►

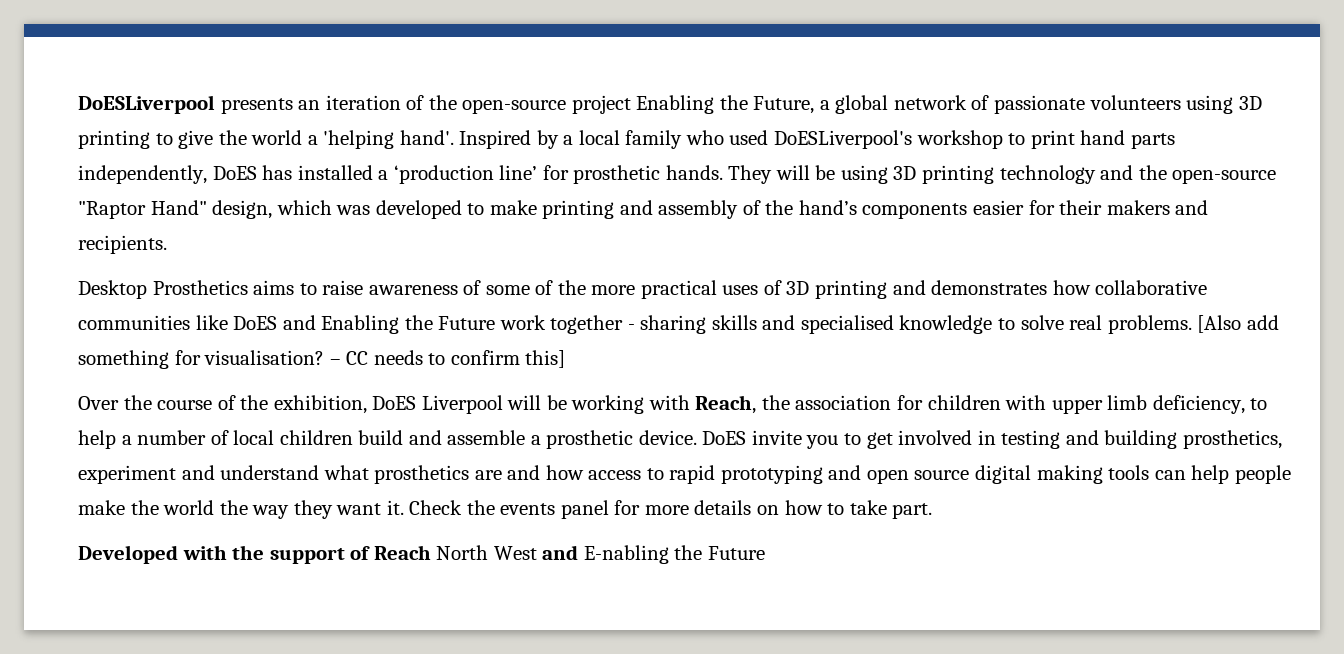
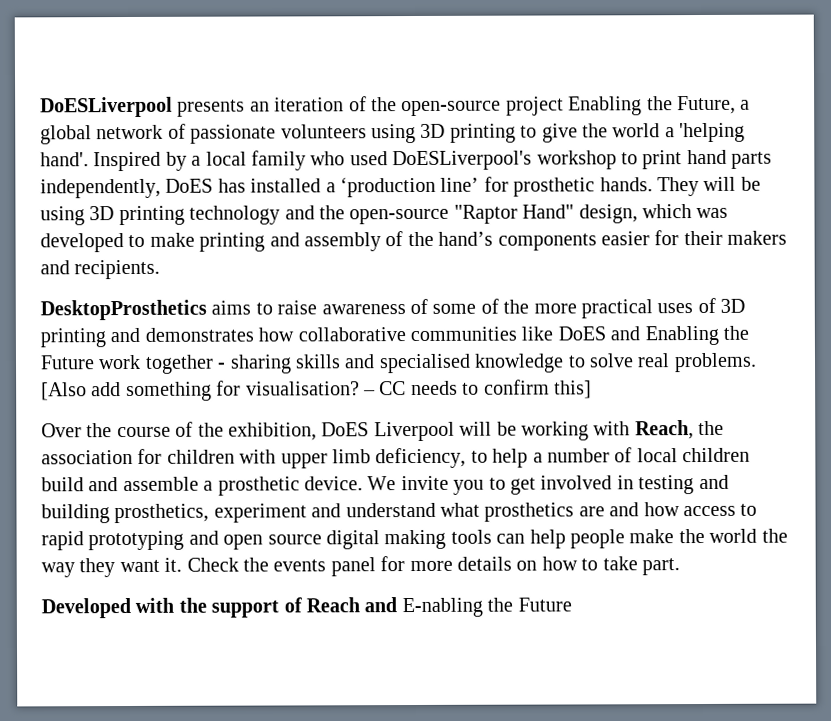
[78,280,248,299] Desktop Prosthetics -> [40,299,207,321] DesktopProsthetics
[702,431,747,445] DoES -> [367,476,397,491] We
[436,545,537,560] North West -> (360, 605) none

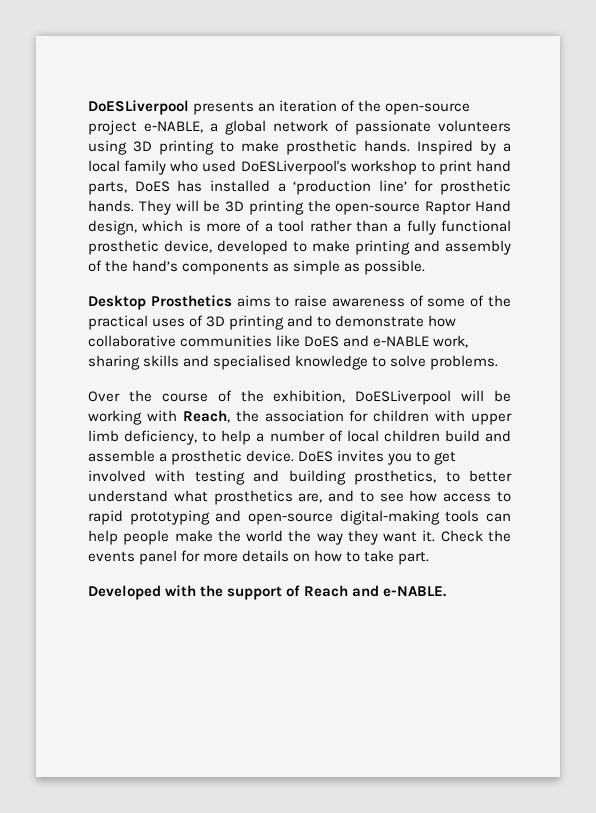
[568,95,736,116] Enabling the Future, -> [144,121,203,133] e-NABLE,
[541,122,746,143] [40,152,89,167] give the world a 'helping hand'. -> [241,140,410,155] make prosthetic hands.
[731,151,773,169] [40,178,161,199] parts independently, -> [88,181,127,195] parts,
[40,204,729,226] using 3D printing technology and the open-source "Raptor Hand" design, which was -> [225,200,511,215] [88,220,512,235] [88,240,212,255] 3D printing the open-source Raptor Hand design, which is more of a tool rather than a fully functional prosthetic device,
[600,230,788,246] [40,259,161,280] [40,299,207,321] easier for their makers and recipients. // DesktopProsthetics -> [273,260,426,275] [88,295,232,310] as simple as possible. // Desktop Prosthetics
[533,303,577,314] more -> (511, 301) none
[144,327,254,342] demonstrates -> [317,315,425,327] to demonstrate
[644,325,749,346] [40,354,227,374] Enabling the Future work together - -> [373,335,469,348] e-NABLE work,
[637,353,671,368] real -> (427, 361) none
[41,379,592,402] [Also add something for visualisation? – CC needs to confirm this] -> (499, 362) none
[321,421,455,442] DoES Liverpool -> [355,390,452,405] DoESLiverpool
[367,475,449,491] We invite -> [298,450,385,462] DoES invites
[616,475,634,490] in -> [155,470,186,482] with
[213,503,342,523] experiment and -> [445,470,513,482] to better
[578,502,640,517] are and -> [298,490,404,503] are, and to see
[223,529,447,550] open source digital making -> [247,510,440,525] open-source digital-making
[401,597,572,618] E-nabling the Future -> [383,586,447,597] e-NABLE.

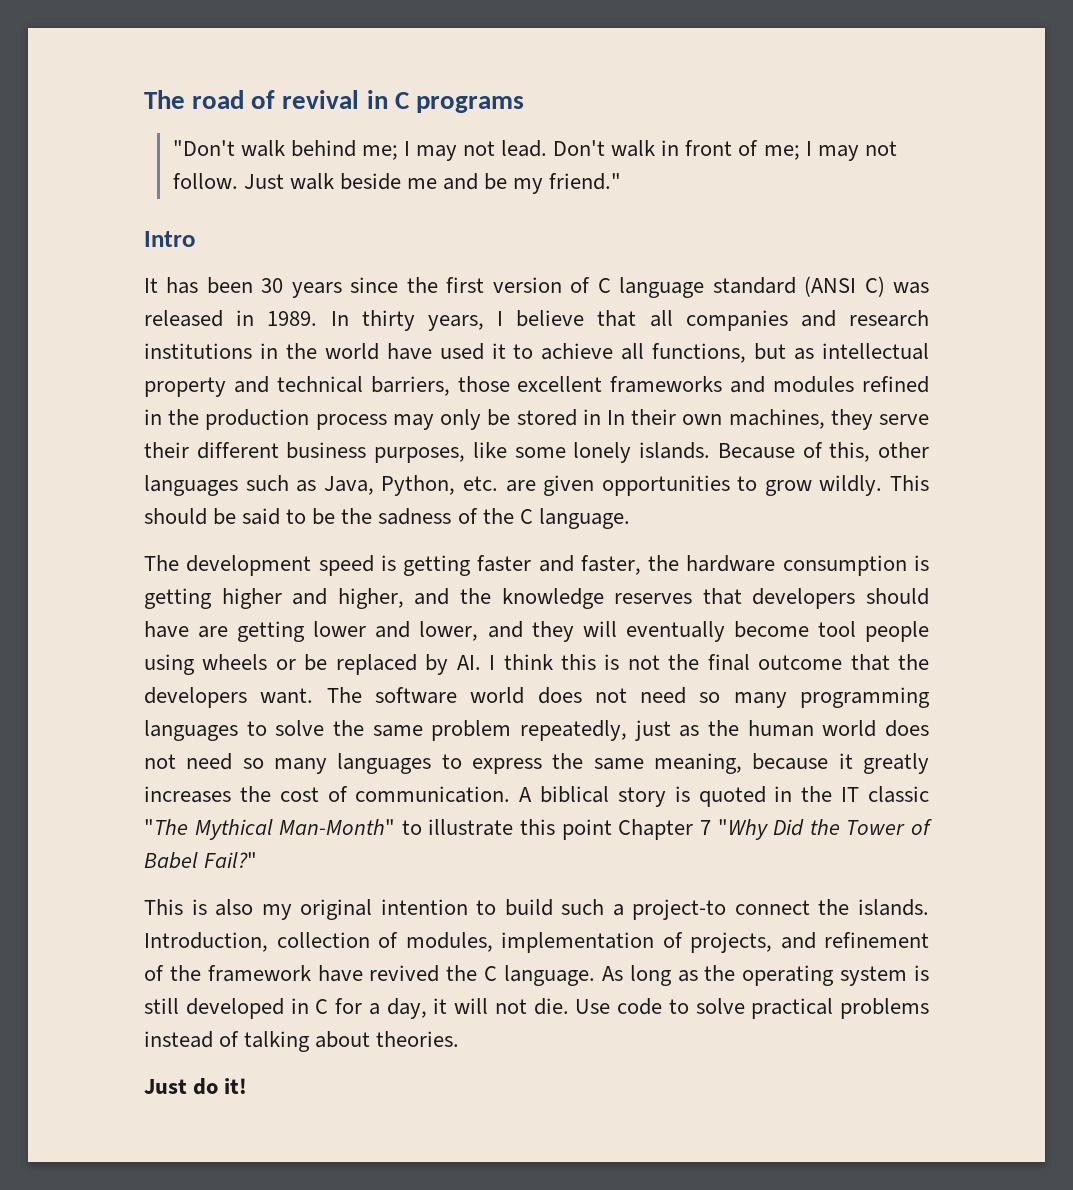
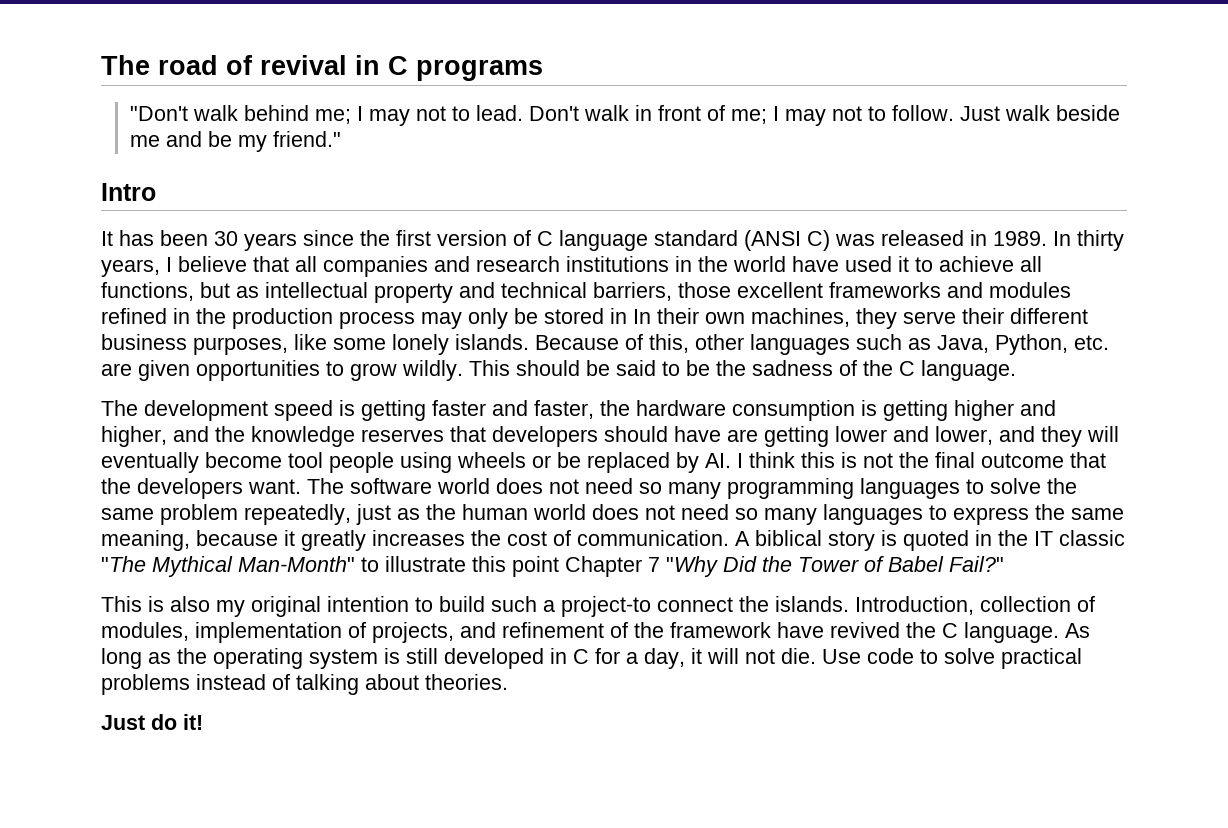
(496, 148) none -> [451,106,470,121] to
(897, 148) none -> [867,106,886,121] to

◄

_WHAT YOU SHOULD DO:_ Look above for the line holding "[541,122,746,143] [40,152,89,167] give" and the line holding "[533,303,577,314] more -> (511, 301) none". Retype both, and every line between them, word for word and nothing else.

_TASK RESPONSE:_
[541,122,746,143] [40,152,89,167] give the world a 'helping hand'. -> [241,140,410,155] make prosthetic hands.
[731,151,773,169] [40,178,161,199] parts independently, -> [88,181,127,195] parts,
[40,204,729,226] using 3D printing technology and the open-source "Raptor Hand" design, which was -> [225,200,511,215] [88,220,512,235] [88,240,212,255] 3D printing the open-source Raptor Hand design, which is more of a tool rather than a fully functional prosthetic device,
[600,230,788,246] [40,259,161,280] [40,299,207,321] easier for their makers and recipients. // DesktopProsthetics -> [273,260,426,275] [88,295,232,310] as simple as possible. // Desktop Prosthetics
[533,303,577,314] more -> (511, 301) none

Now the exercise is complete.